Dias depois, em casa e em momento propício, fui aos doces que, em nenhum instante, deixaram de ocupar meu pensamento. Comi o primeiro. Tive que fazer algum esforço, para encarar o segundo. Desisti, na metade. Acaso a estimada leitora sabe qual o tamanho exato da decepção de uma criança que tem seu lindo balão colorido estourado? A minha foi igual. E não foi a primeira, confesso, em minhas tentativas de trazer o passado de volta. Nada dos cheiros e sabores que, há mais de cinqüenta anos, encantaram um menino!

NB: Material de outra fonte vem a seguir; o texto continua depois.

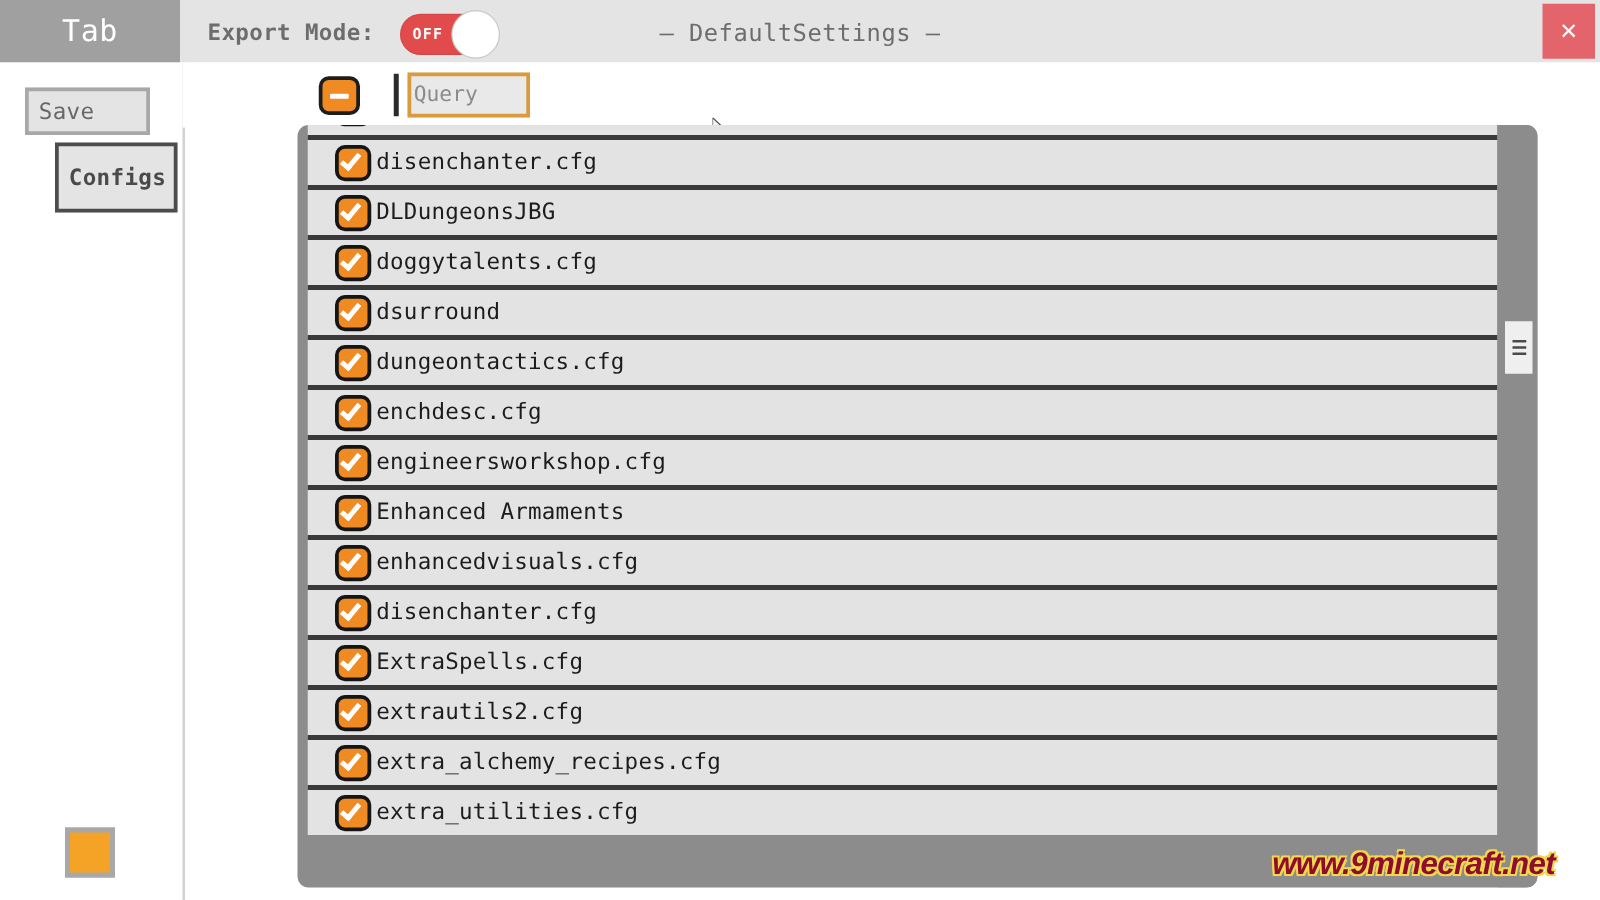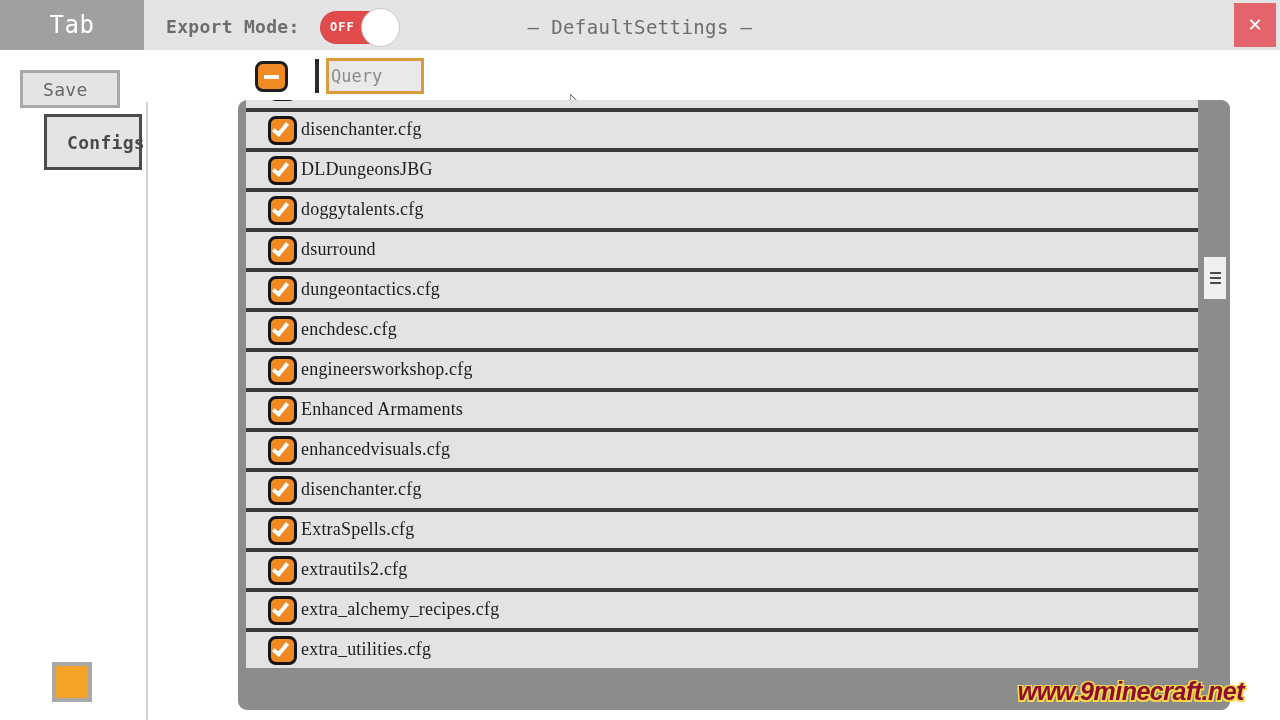--- a/index.html
+++ b/index.html
@@ -129,7 +129,7 @@
     align-items: center;
     color: #676767;
     font-size: 18px;
-    padding-left: 20px;
+    padding-left: 8px;
     letter-spacing: 0.3px;
   }
   .side-btn.active {

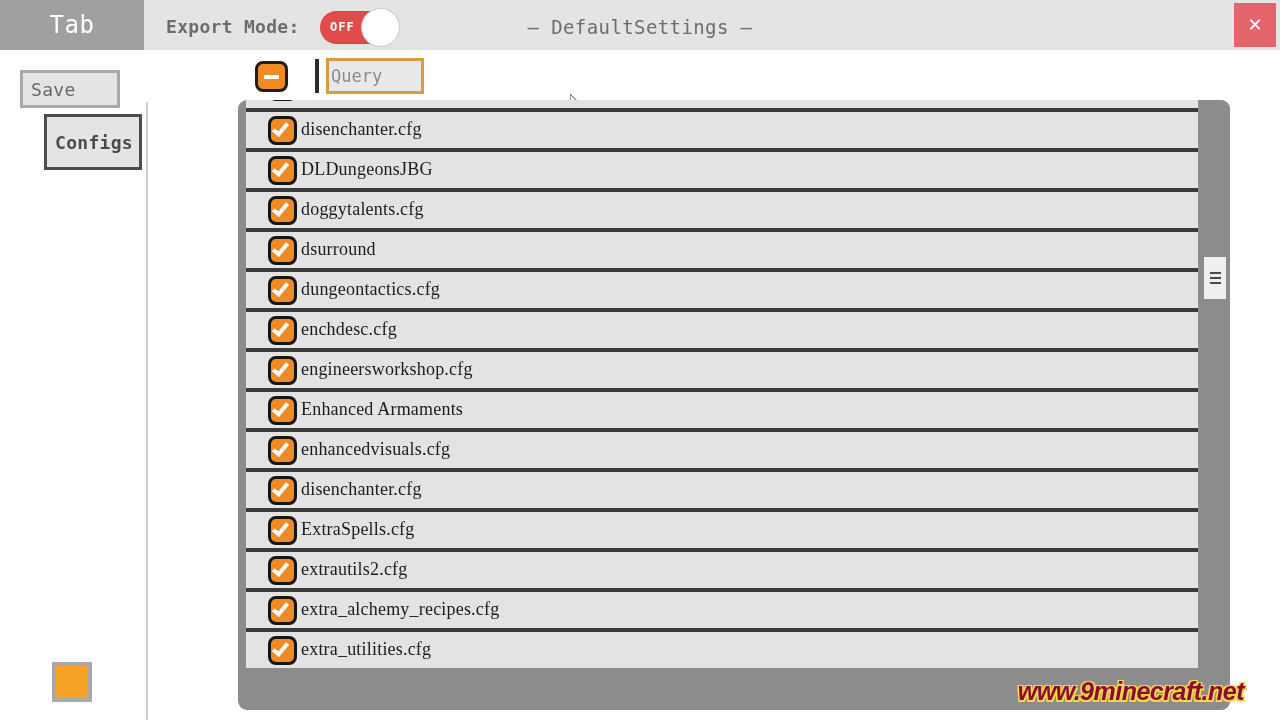--- a/index.html
+++ b/index.html
@@ -227,7 +227,6 @@
     background: #8c8c8c;
     border-radius: 9px;
     overflow: hidden;
-    font-family: Liberation Serif, serif;
   }
 
   .list-viewport {

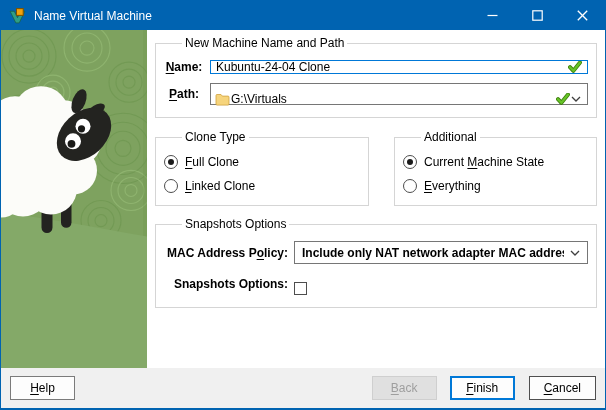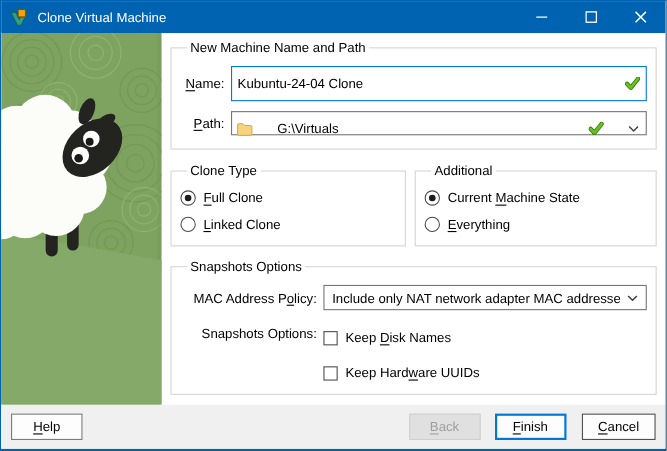--- a/index.html
+++ b/index.html
@@ -82,7 +82,7 @@
       <polygon points="1,4 5,4 8,10 11,4 15,4 9.6,15 6.4,15" fill="#2e9e85" stroke="#16604f" stroke-width="0.8"></polygon>
       <rect x="7" y="1.5" width="6.4" height="6.4" fill="#f2a30d" stroke="#7c5200" stroke-width="1"></rect>
     </svg>
-    <span class="tb-title">Clone Virtual Machine</span>
+    <span class="tb-title">Name Virtual Machine</span>
     <div class="cap-btn">
       <svg width="11" height="11" viewBox="0 0 11 11">
         <line x1="0.5" y1="5.5" x2="10.5" y2="5.5" stroke="#fff" stroke-width="1.2"></line>

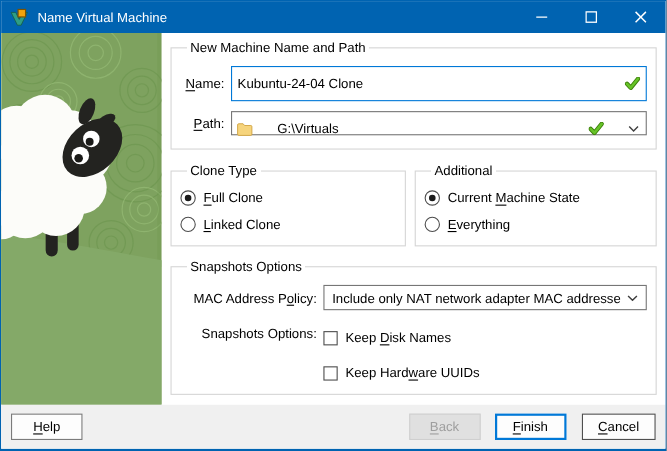--- a/index.html
+++ b/index.html
@@ -26,7 +26,7 @@
   .illus svg{display:block; width:146px; height:100%;}
   .form{flex:1; padding:6px 8px 0 8px; display:flex; flex-direction:column; min-width:0;}
   fieldset{border:1px solid var(--groupborder); padding:1px 8px 12px 8px; min-inline-size:0;}
-  legend{padding:0 3px; margin-left:6px;}
+  legend{padding:0 3px; margin-left:18px;}
   .row{display:flex; align-items:center;}
   
   .g-namepath .row{margin-top:9px;}

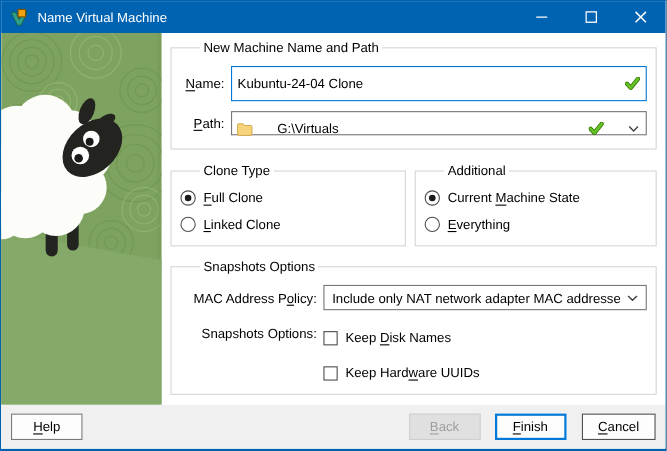--- a/index.html
+++ b/index.html
@@ -30,7 +30,7 @@
   .row{display:flex; align-items:center;}
   
   .g-namepath .row{margin-top:9px;}
-  .f-label{flex:0 0 40px; text-align:right; margin-right:6px; white-space:nowrap;}
+  .f-label{flex:0 0 40px; text-align:center; margin-right:6px; white-space:nowrap;font-weight:bold;}
   .textfield{
     flex:1; height:32px; border:1px solid var(--focus); background:#fff;
     display:flex; align-items:center; padding:0 5px; min-width:0;

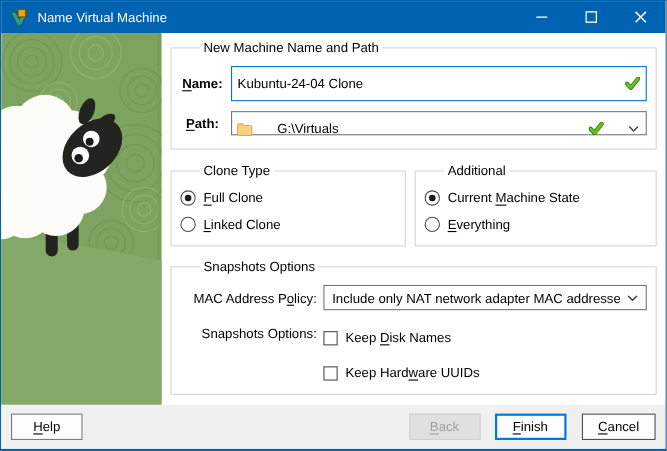--- a/index.html
+++ b/index.html
@@ -32,7 +32,7 @@
   .g-namepath .row{margin-top:9px;}
   .f-label{flex:0 0 40px; text-align:center; margin-right:6px; white-space:nowrap;font-weight:bold;}
   .textfield{
-    flex:1; height:32px; border:1px solid var(--focus); background:#fff;
+    flex:1; height:14px; border:1px solid var(--focus); background:#fff;
     display:flex; align-items:center; padding:0 5px; min-width:0;
   }
   .combofield{

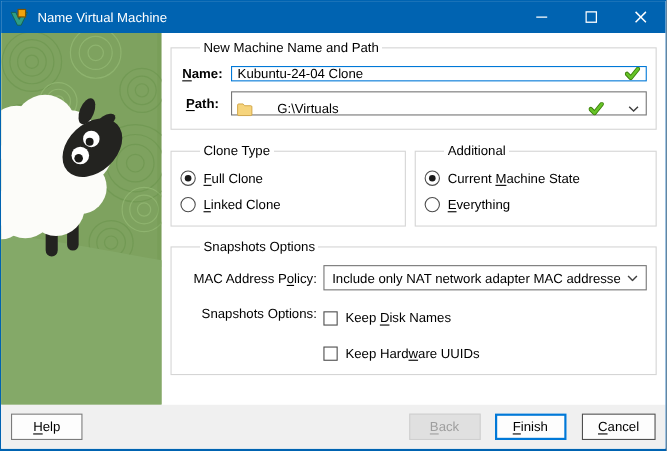--- a/index.html
+++ b/index.html
@@ -37,7 +37,7 @@
   }
   .combofield{
     flex:1; height:22px; border:1px solid var(--ctrlborder); background:#fff;
-    display:flex; align-items:center; padding:10px 6px 0 4px; gap:22px; min-width:0;
+    display:flex; align-items:center; padding:10px 6px 0 4px; gap:1px; min-width:0;
   }
   .grow{flex:1; min-width:0; white-space:nowrap; overflow:hidden;}
   .vicon{flex:0 0 auto; display:flex;}

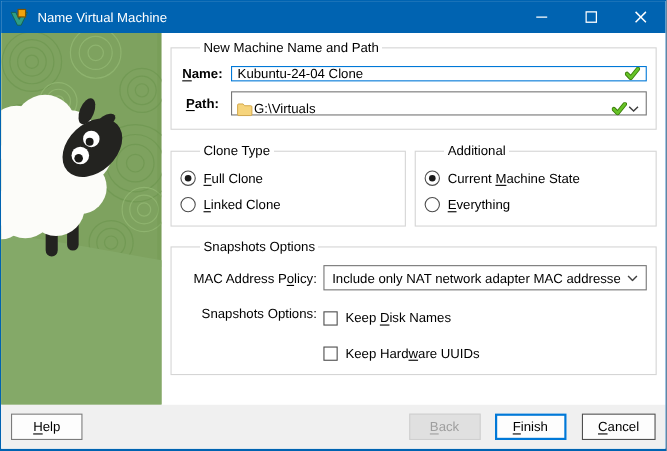--- a/index.html
+++ b/index.html
@@ -42,7 +42,7 @@
   .grow{flex:1; min-width:0; white-space:nowrap; overflow:hidden;}
   .vicon{flex:0 0 auto; display:flex;}
   
-  .two-col{display:flex; gap:8px; margin-top:12px;}
+  .two-col{display:flex; gap:25px; margin-top:12px;}
   .g-clonetype{flex:0 0 214px;}
   .g-snapshots{flex:1;}
   .opt-row{margin-top:10px; gap:7px; cursor:default;}

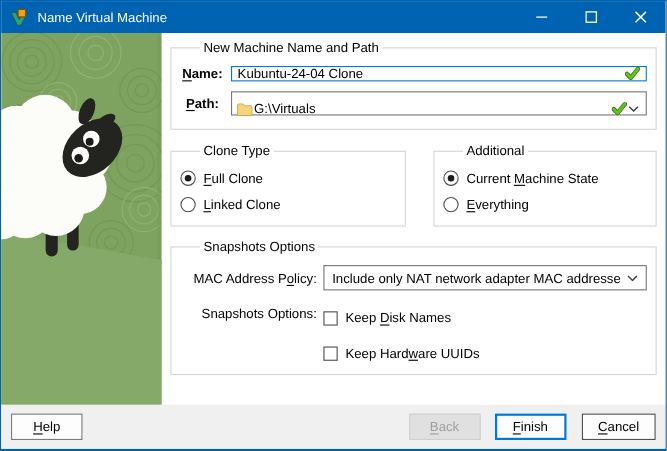--- a/index.html
+++ b/index.html
@@ -52,7 +52,7 @@
   
   .g-additional{margin-top:11px;}
   .a-label{flex:0 0 124px; text-align:right; margin-right:6px; white-space:nowrap;}
-  .g-additional .row{margin-top:9px;}
+  .g-additional .row{margin-top:9px;font-weight:bold;}
   .selectbox{
     flex:1; height:23px; border:1px solid var(--ctrlborder); background:#fff;
     display:flex; align-items:center; padding:0 7px; gap:6px; min-width:0;

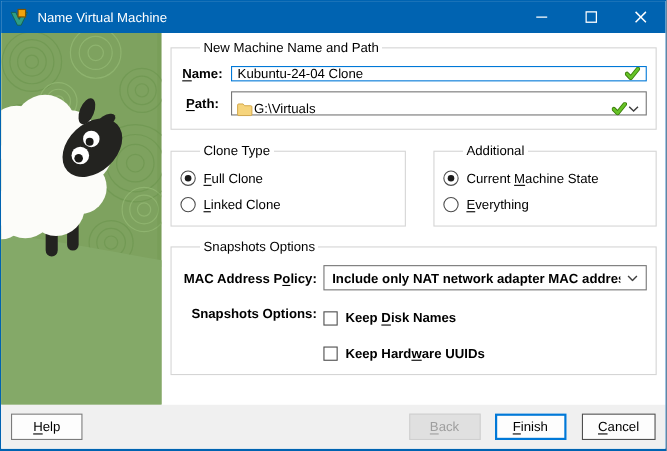--- a/index.html
+++ b/index.html
@@ -260,7 +260,6 @@
           <span class="a-label">Snapshots Options:</span>
           <div class="row chk-row">
             <span class="checkbox"></span>
-            <span>Keep <u>D</u>isk Names</span>
           </div>
         </div>
 

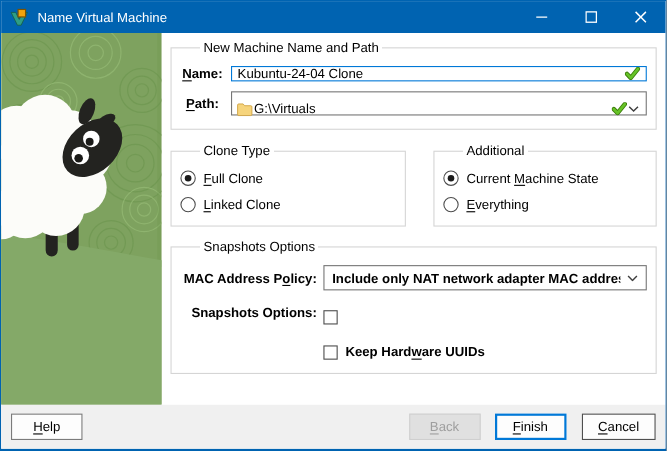--- a/index.html
+++ b/index.html
@@ -263,13 +263,6 @@
           </div>
         </div>
 
-        <div class="row">
-          <span class="a-label"></span>
-          <div class="row chk-row">
-            <span class="checkbox"></span>
-            <span>Keep Hard<u>w</u>are UUIDs</span>
-          </div>
-        </div>
       </fieldset>
 
     </div>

Reescondi  a sacola e, na primeira oportunidade, distribuí seu conteúdo entre uns pestinhas que moram na minha rua e, ocasionalmente, catam frutas no meu quintal. Eles adoraram e eu menti: comprei especialmente para vocês.



Restou-me uma dúvida atroz: ao longo do tempo, ficou pior a qualidade dos doces ou pioraram meu paladar e olfato?



Li, em romance cujos nome e autor não me ocorrem, no momento, que o melhor do passado não está no passado. Está mesmo é dentro da gente.



Ah, ia-me esquecendo. Semana passada, quando saía para o trabalho, um dos pestinhas me parou, para perguntar se eu tinha outros doces. A resposta foi não. Com os meus botões, comprometi-me a, quando me lembrar e tiver tempo, passar em supermercado desses. Aí, não vou precisar de mentira: comprei especialmente para vocês.